» **Task to carry out**
Return exactly the span of lines in the following data that opens with the line containing "subtotal: 16337.00 -> 10152.00" and closes with the line containing "total: 17398.91 -> 10811.88". Include nothing else.

» **Edit difference data**
---+---

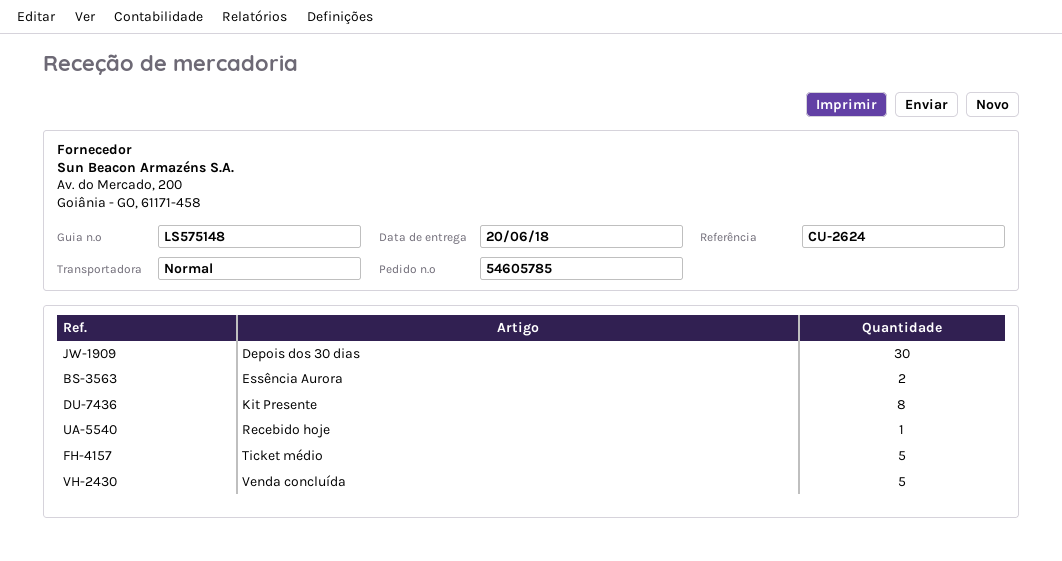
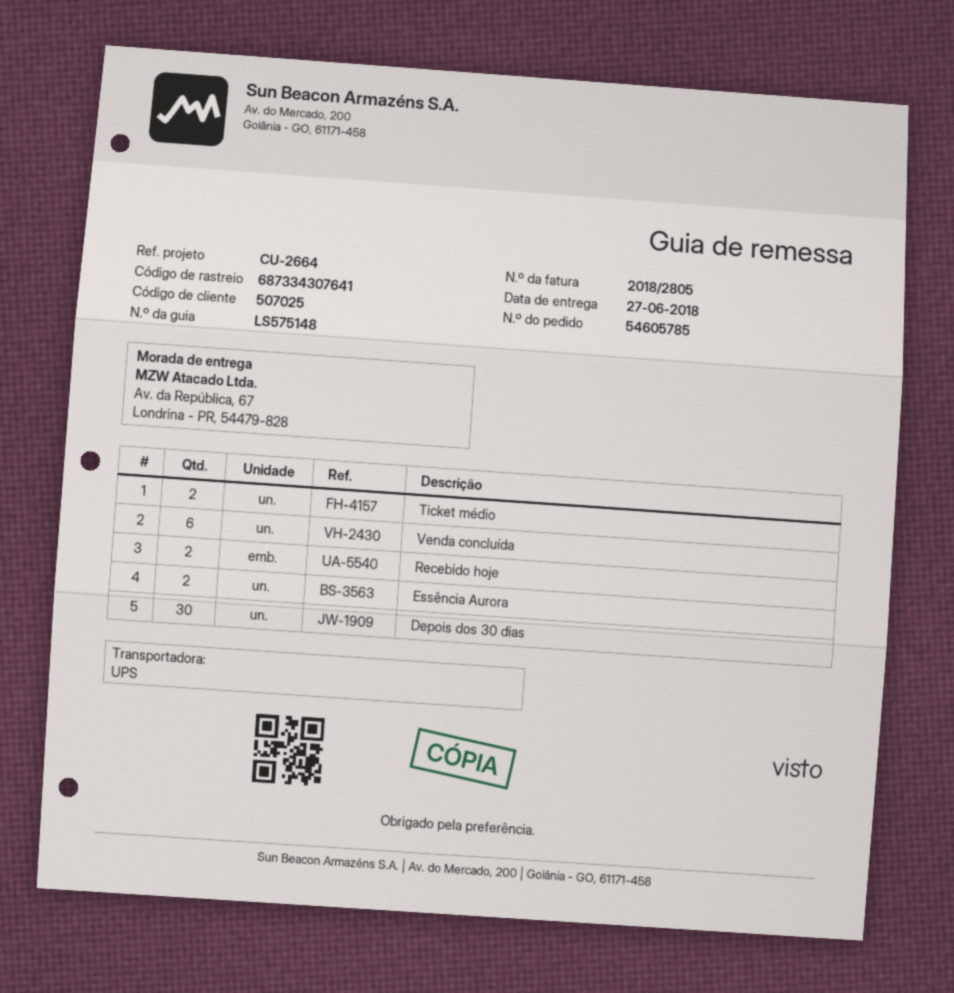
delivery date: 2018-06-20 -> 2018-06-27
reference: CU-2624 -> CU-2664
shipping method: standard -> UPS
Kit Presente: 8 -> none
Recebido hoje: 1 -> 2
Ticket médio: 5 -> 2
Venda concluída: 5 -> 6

---+---

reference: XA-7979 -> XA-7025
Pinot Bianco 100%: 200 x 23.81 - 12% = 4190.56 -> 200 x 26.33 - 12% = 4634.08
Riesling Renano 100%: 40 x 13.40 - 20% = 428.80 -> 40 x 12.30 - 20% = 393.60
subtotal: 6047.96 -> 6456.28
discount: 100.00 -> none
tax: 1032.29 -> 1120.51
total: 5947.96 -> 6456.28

---+---

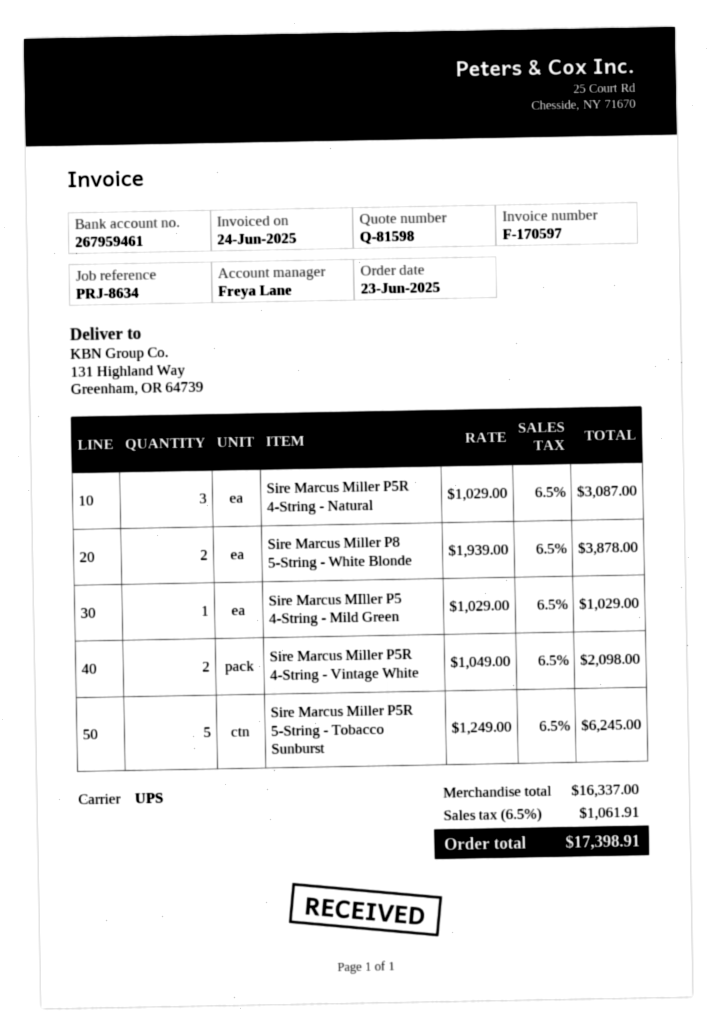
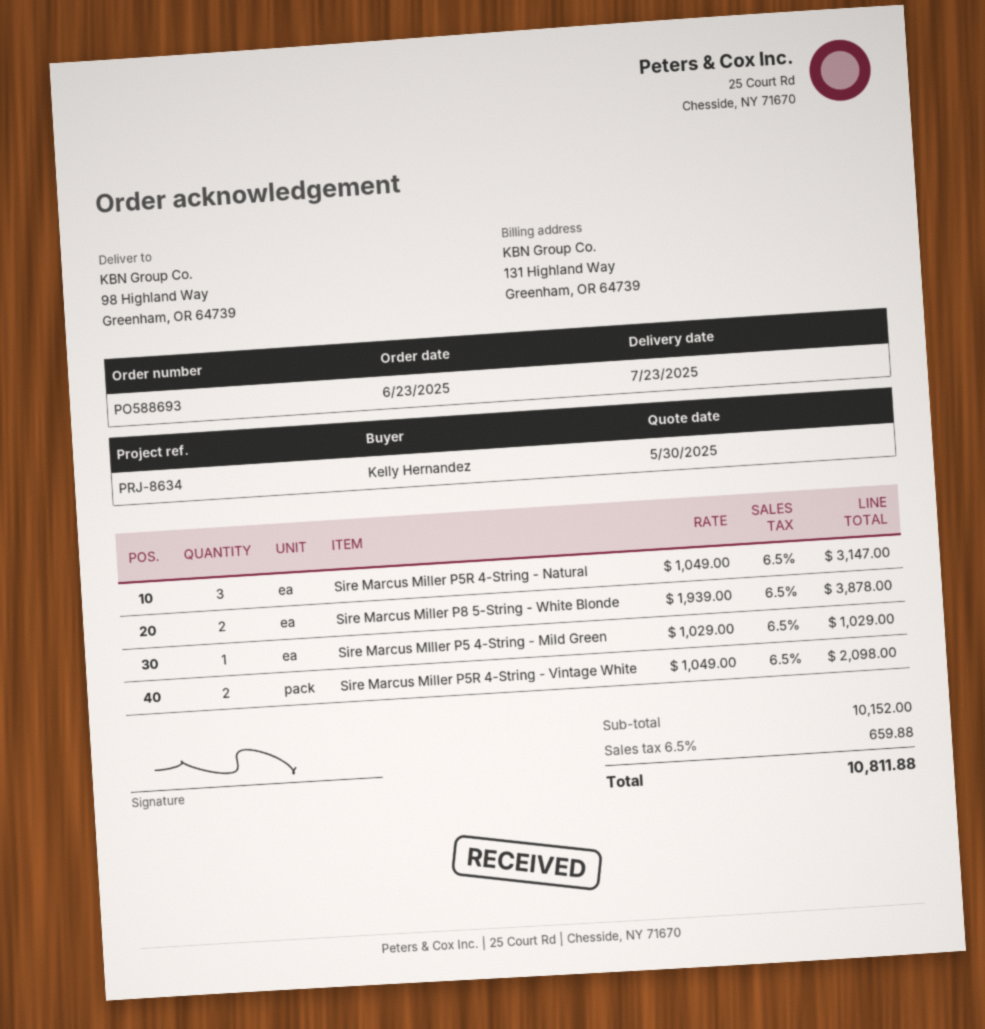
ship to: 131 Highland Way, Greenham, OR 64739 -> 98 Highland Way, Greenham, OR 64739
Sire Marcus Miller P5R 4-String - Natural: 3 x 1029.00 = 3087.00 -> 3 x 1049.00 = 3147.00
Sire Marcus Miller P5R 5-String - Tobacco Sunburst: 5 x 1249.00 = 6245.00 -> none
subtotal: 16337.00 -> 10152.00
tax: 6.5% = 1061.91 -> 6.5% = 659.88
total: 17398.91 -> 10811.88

---+---

» **Output of the task**
subtotal: 16337.00 -> 10152.00
tax: 6.5% = 1061.91 -> 6.5% = 659.88
total: 17398.91 -> 10811.88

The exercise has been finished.